Technical Paper Title: Satellite-Based Tsunami and Earthquake Early Warning System

Authors: CH.SANDHYA & M.ARPITHA, 2nd BTech, CSE

College: Sai Spurthi Institute of Technology, Sathupalli, Khammam


A satellite-based communication system is introduced to give early warning of tsunamis and earthquake by direct measurement of tsunamis in the open ocean and s-waves followed by real-time reporting to warning centers. This alert system for tsunami and earthquakes transmits their magnitude values to a central place via satellite communication to deliver alert signals. The tsunami alarm system consists of bottom pressure recorder (BPR) that can record seismic waves followed by tsunami waves and transfer this data to the warning dissemination centre through satellite communication media. The earthquake alarm system consists of reporting terminal which is very similar to the tsunami reporting terminal, except that an accelerometer is used in place of the Bottom pressure recorder. After receiving warning a prerecorded or instantly-recorded, siren appended with voice/text messages is transmitted to the warning receivers, placed in different locations, using a common satellite channel.


Our country recently witnessed the havoc played by tsunami. This natural phenomenon showed to the world the raw and untamed power of nature. Very few people knew about tsunami until it struck. Even those who are involved in this field never thought of tsunami striking in Indian Ocean. And that is the reason why we could not do anything even though we had plenty of time to broadcast alert warning to our coastal areas. The term ‘tsunami’ was adopted for general use in 1963 by an international scientific conference. Tsunami is a Japanese word made of ‘tsu’ and ‘nami’ characters where ‘tsu’ means ‘harbour’ and ‘nami’ means ‘wave’. Also in the past, the scientific community referred to tsunamis as ‘seismic sea waves’. ‘Seismic’ implies an earthquake-related mechanism of generation. Although tsunamis are usually generated by earthquakes, these are less commonly caused by land slides, infrequently by volcanic eruptions and very rarely by a large meteorite impact in the ocean.

Since a tsunami wave has a very large wavelength, it will lose little energy as it propagates. Hence in very deep water, the tsunami wave will travel at high speeds and travel great transoceanic distances with limited energy loss. For example, when the ocean is 6100 meters deep, unnoticed tsunamis travel around 890 kmph the speed of jet airplane. And they can move from one side of the Pacific Ocean to the other side in less than one day.

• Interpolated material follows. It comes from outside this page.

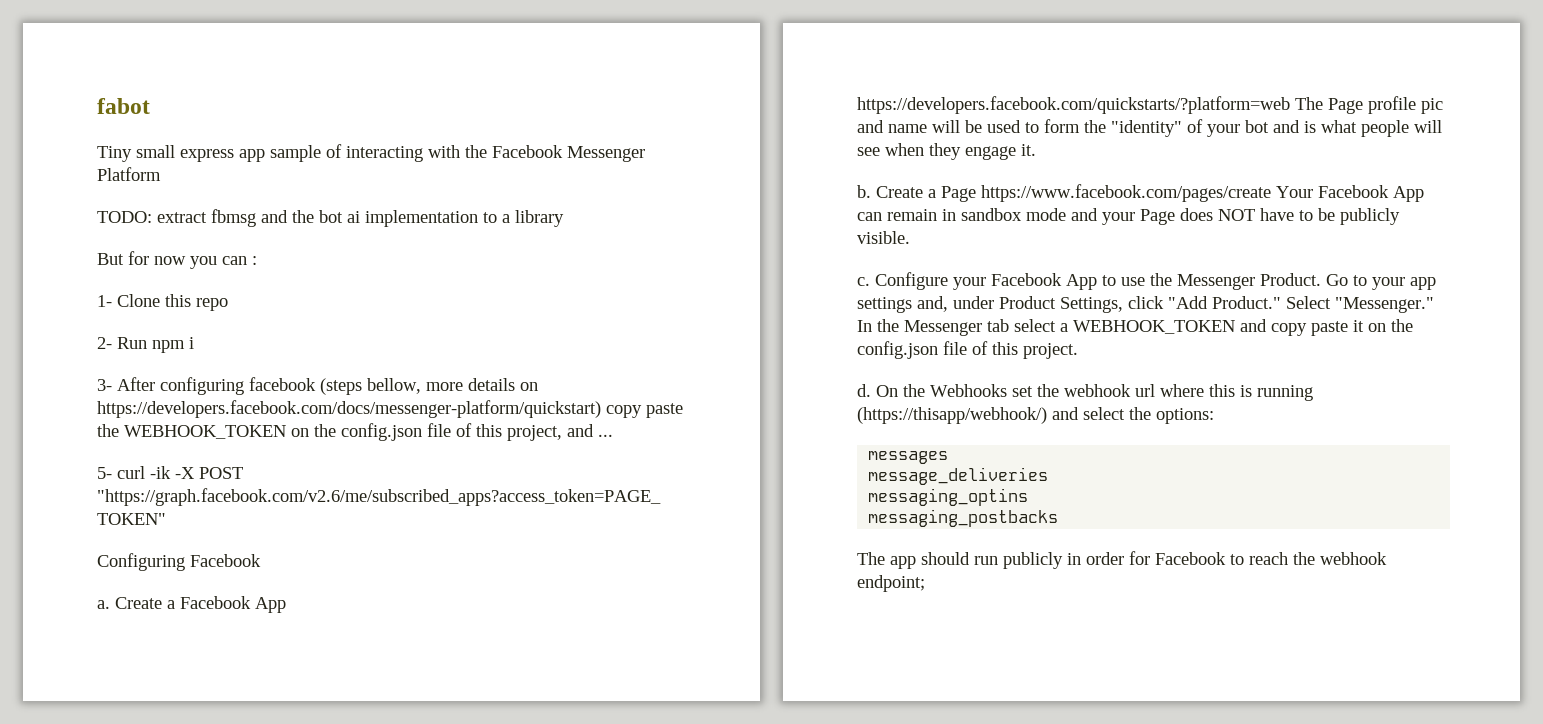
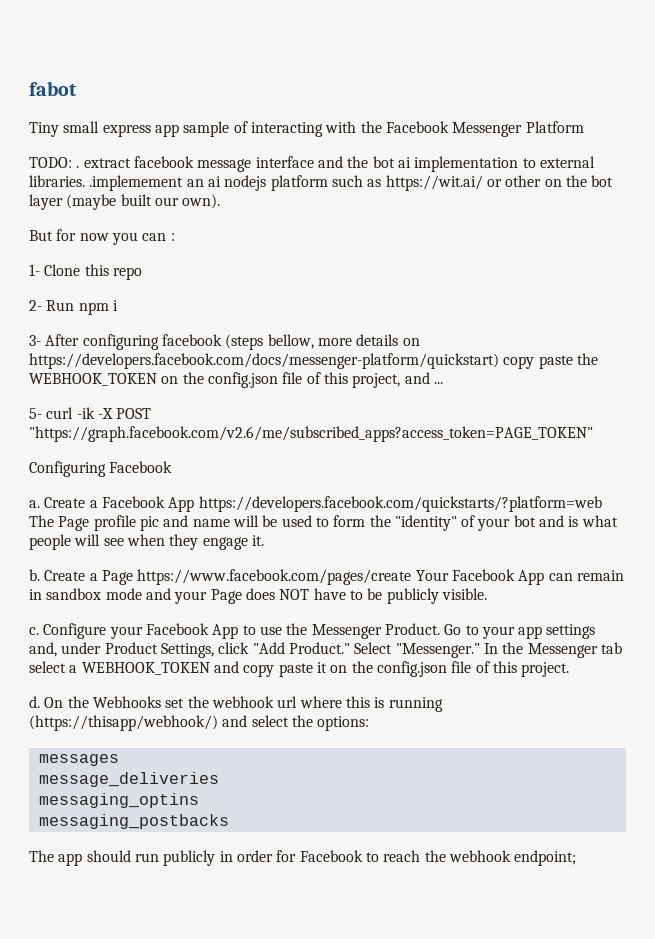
[157,209,256,227] extract fbmsg -> [76,156,314,172] . extract facebook message interface
[502,210,564,227] a library -> [539,156,595,168] [29,175,614,191] [29,194,221,210] external libraries. .implemement an ai nodejs platform such as https://wit.ai/ or other on the bot layer (maybe built our own).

As the depth of water decreases, the speed of the tsunami diminishes, but the change in total energy of the tsunami remains constant. Therefore as the tsunami wave enters shallower water, the height of the wave grows. Because of this ‘shoaling’ effect, a tsunami that was imperceptible in deep water may grow to be several meters in height.

Earth quake (seismic) waves

When an earthquake occurs, it releases energy in the form of waves that radiate from that earthquake source in all directions. Different types of energy waves shake the ground in different ways and travel through the earth at different velocities.

The fastest wave is called the primary wave or p-wave. Like sound wave, this is compression in nature. It compresses and expands material in the direction it is traveling. P-waves move at the rate of  8 km per sec. These move the earth up and down perpendicular to the direction of their motion.   S-waves are slower than p-waves and move at half the speed of  p-waves i.e., km ps. Vertical ground motion generated by s-waves is highly damaging to the structures.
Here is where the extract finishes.